Gibson v. McGinnis
This text of 261 A.D.2d 745 (Gibson v. McGinnis) is published on Counsel Stack Legal Research, covering Appellate Division of the Supreme Court of the State of New York primary law. Counsel Stack provides free access to over 12 million legal documents including statutes, case law, regulations, and constitutions.
Opinion
—Appeal from a judgment of the Supreme Court (Ellison, J.), entered September 15, 1998 in Chemung County, which, in a proceeding pursuant to CPLR article 78, granted respondents’ motion to dismiss the petition for failure to state a cause of action.

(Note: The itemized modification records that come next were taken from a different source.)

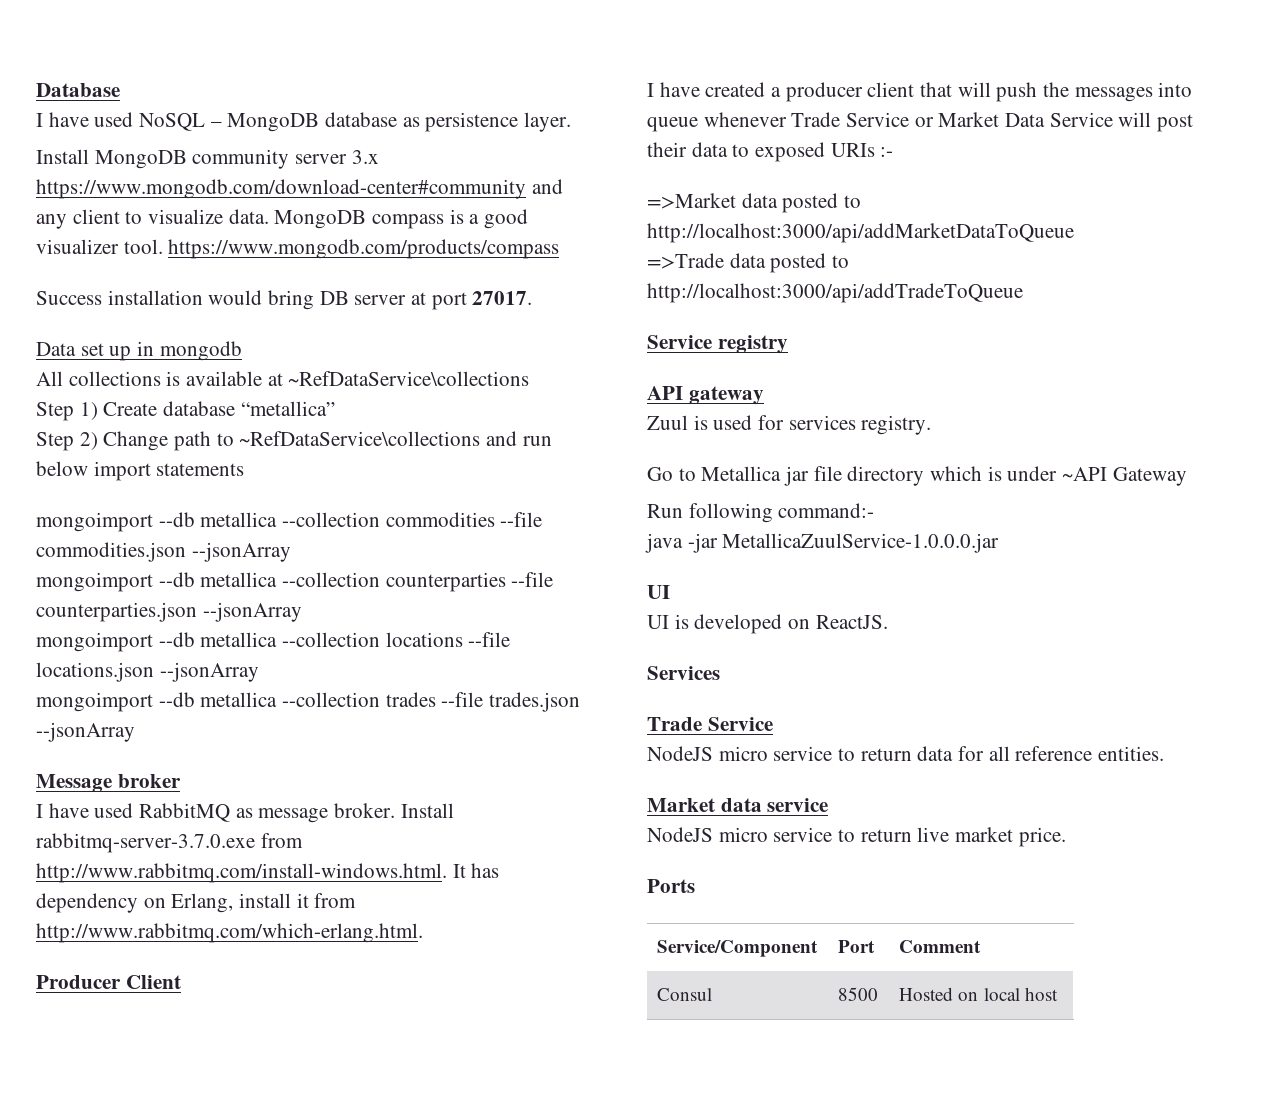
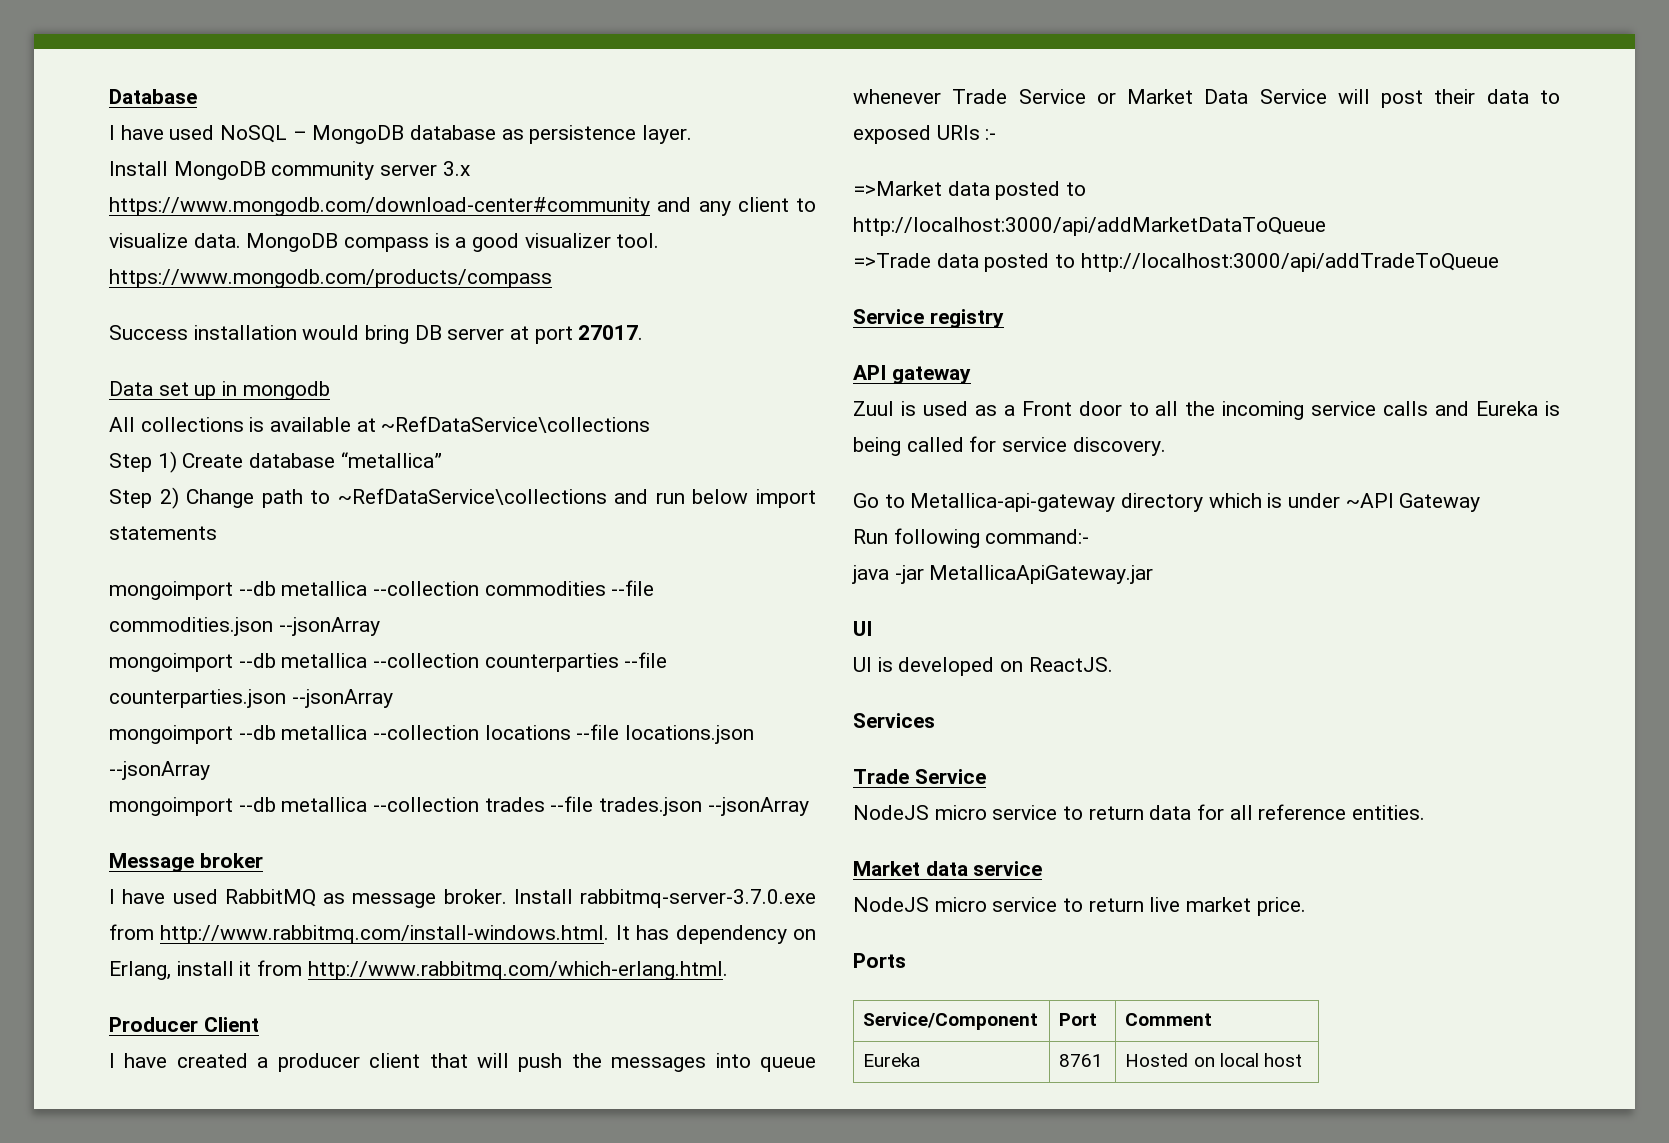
- Zuul is used for services registry.
+ Zuul is used as a Front door to all the incoming service calls and Eureka is being called for service discovery.
- Go to Metallica jar file directory which is under ~API Gateway
+ Go to Metallica-api-gateway directory which is under ~API Gateway
- java -jar MetallicaZuulService-1.0.0.0.jar
+ java -jar MetallicaApiGateway.jar
- Consul | 8500 | Hosted on local host
+ Eureka | 8761 | Hosted on local host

Following a tier III disciplinary hearing at which petitioner pleaded guilty to creating a disturbance, petitioner was found guilty of three additional charges of violating various prison disciplinary rules. On administrative appeal, all charges, [746]*746except that of creating a disturbance, were dismissed and the penalty was modified accordingly. Petitioner commenced this CPLR article 78 proceeding challenging the disciplinary determination. Upon motion by respondents, the petition was dismissed for failure to state a cause of action. Petitioner’s contention on appeal, that he was denied the right to call a witness at the hearing, relates to the charges that were administratively reversed. Inasmuch as petitioner has received all the relief to which he is entitled and is no longer aggrieved, we find that Supreme Court properly dismissed the proceeding (see, Matter of Wong v Coughlin, 182 AD2d 926, 927; Matter of Taylor v Kennedy, 159 AD2d 827).
Mikoll, J. P., Mercure, Yesawich Jr., Peters and Carpinello, JJ., concur. Ordered that the judgment is affirmed, without costs.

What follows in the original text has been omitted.